- [Task input]:
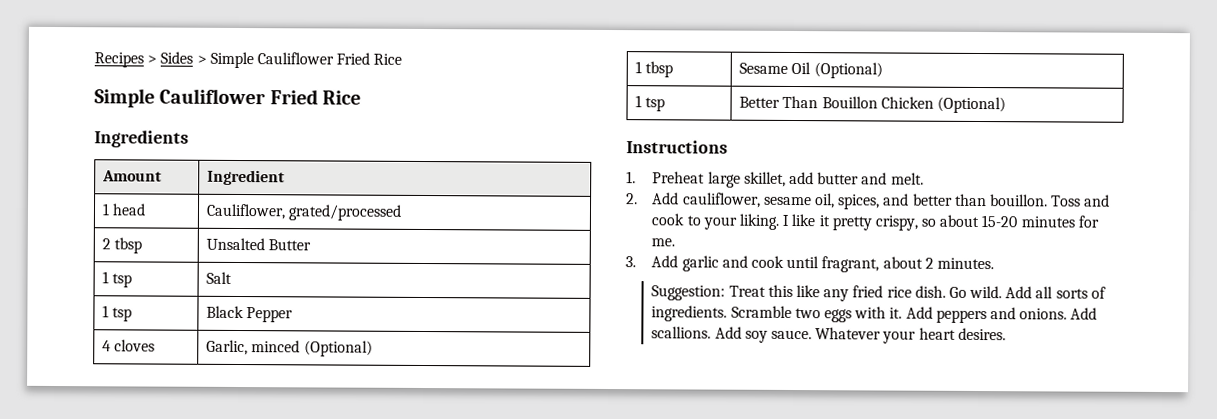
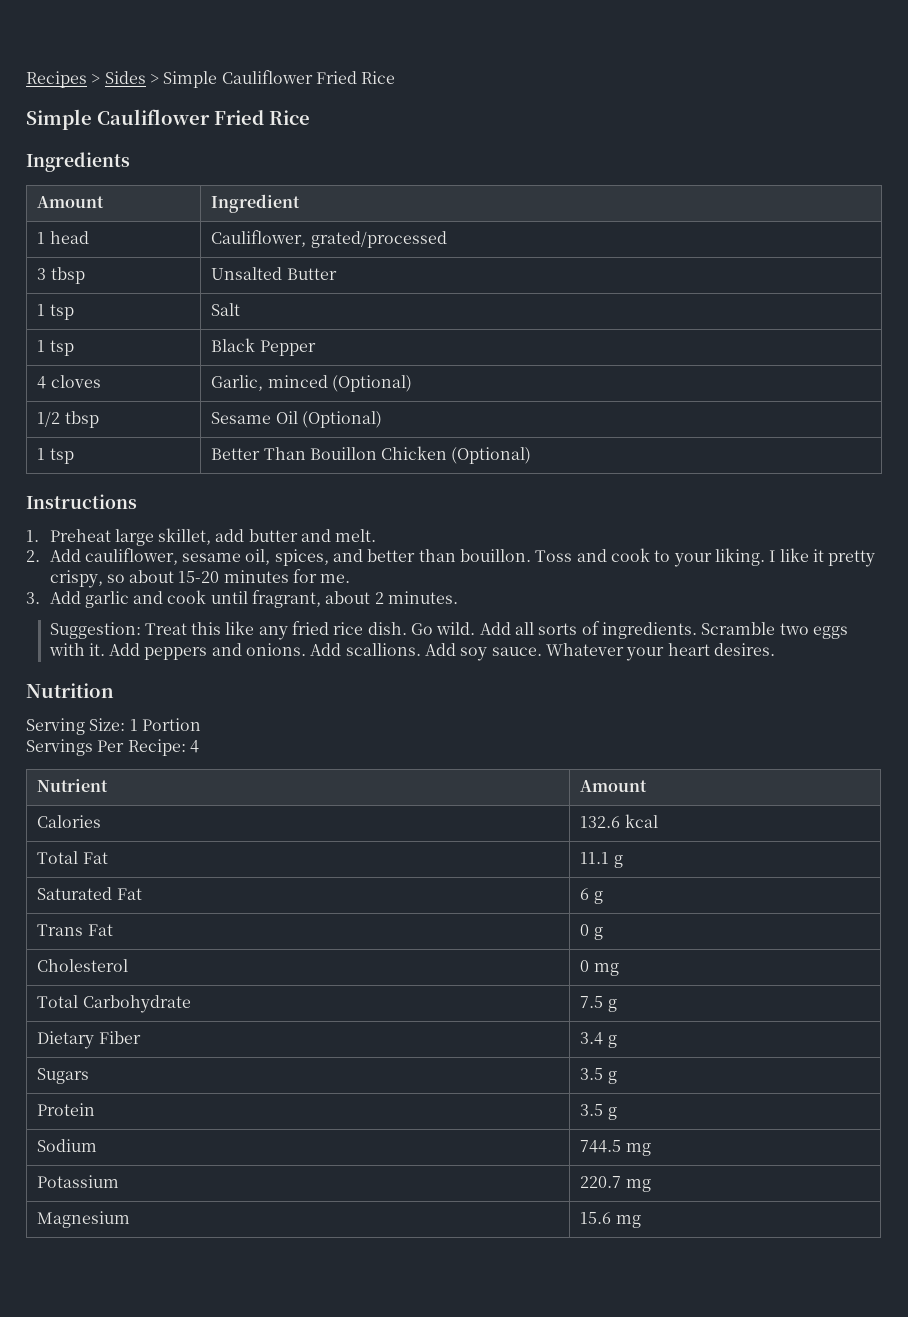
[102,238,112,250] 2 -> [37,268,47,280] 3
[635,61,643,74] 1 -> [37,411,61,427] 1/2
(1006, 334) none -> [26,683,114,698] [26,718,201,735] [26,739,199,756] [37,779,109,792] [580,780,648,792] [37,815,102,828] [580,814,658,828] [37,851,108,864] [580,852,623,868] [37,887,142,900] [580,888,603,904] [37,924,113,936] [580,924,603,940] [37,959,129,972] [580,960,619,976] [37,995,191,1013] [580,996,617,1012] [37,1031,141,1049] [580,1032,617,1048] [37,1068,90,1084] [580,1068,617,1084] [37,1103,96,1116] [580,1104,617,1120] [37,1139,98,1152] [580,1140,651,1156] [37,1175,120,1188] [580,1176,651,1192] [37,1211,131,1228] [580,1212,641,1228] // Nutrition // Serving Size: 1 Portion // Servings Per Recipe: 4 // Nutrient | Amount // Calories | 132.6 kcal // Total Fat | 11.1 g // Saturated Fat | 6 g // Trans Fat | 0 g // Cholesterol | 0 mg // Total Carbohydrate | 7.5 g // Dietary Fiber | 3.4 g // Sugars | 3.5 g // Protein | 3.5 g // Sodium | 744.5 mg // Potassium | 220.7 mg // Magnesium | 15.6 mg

* * *

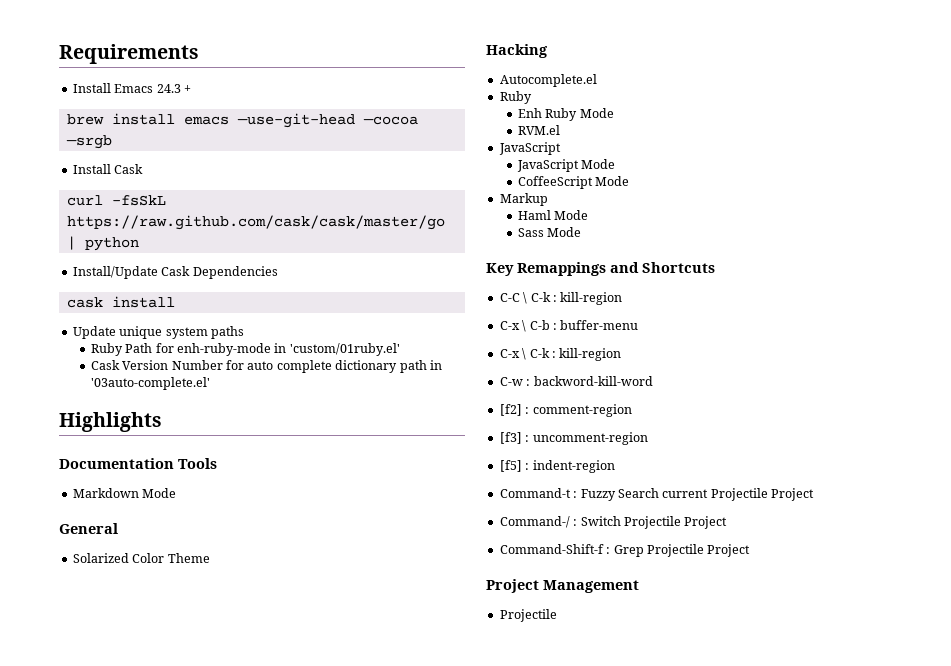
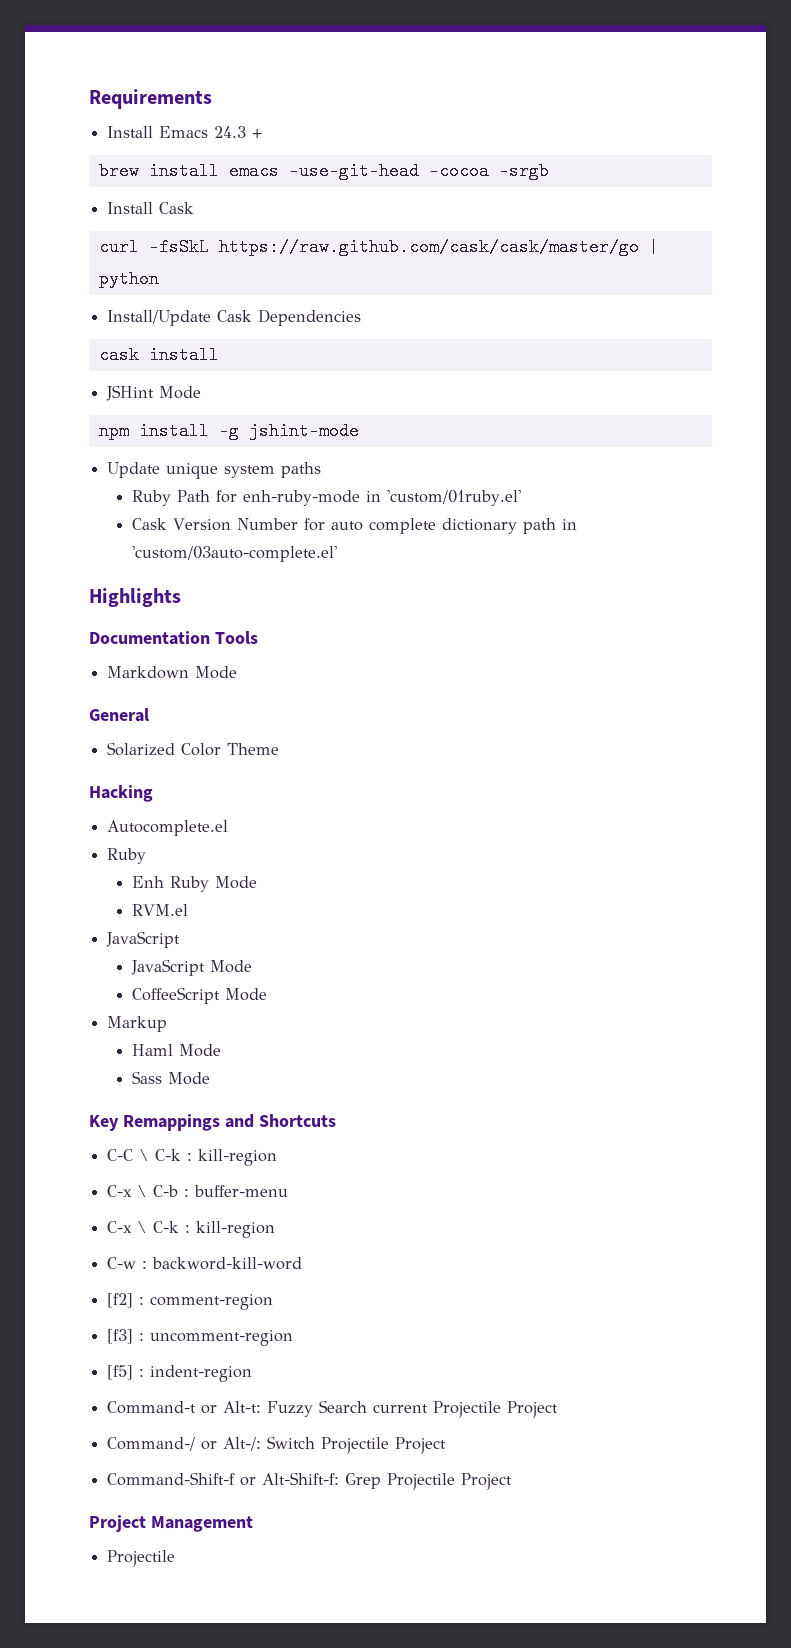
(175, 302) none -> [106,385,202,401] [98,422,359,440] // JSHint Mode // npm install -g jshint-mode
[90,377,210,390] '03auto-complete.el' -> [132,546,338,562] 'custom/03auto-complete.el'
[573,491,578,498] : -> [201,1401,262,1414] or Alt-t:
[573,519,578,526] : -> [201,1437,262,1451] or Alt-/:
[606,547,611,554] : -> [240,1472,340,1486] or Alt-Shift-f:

- [Your goal]: Return, word for word, the lines of the data above from the line with "[102,238,112,250] 2 -> [37,268,47,280] 3" through the line with "[635,61,643,74] 1 -> [37,411,61,427] 1/2", inclusive.

- [Result for this exercise]:
[102,238,112,250] 2 -> [37,268,47,280] 3
[635,61,643,74] 1 -> [37,411,61,427] 1/2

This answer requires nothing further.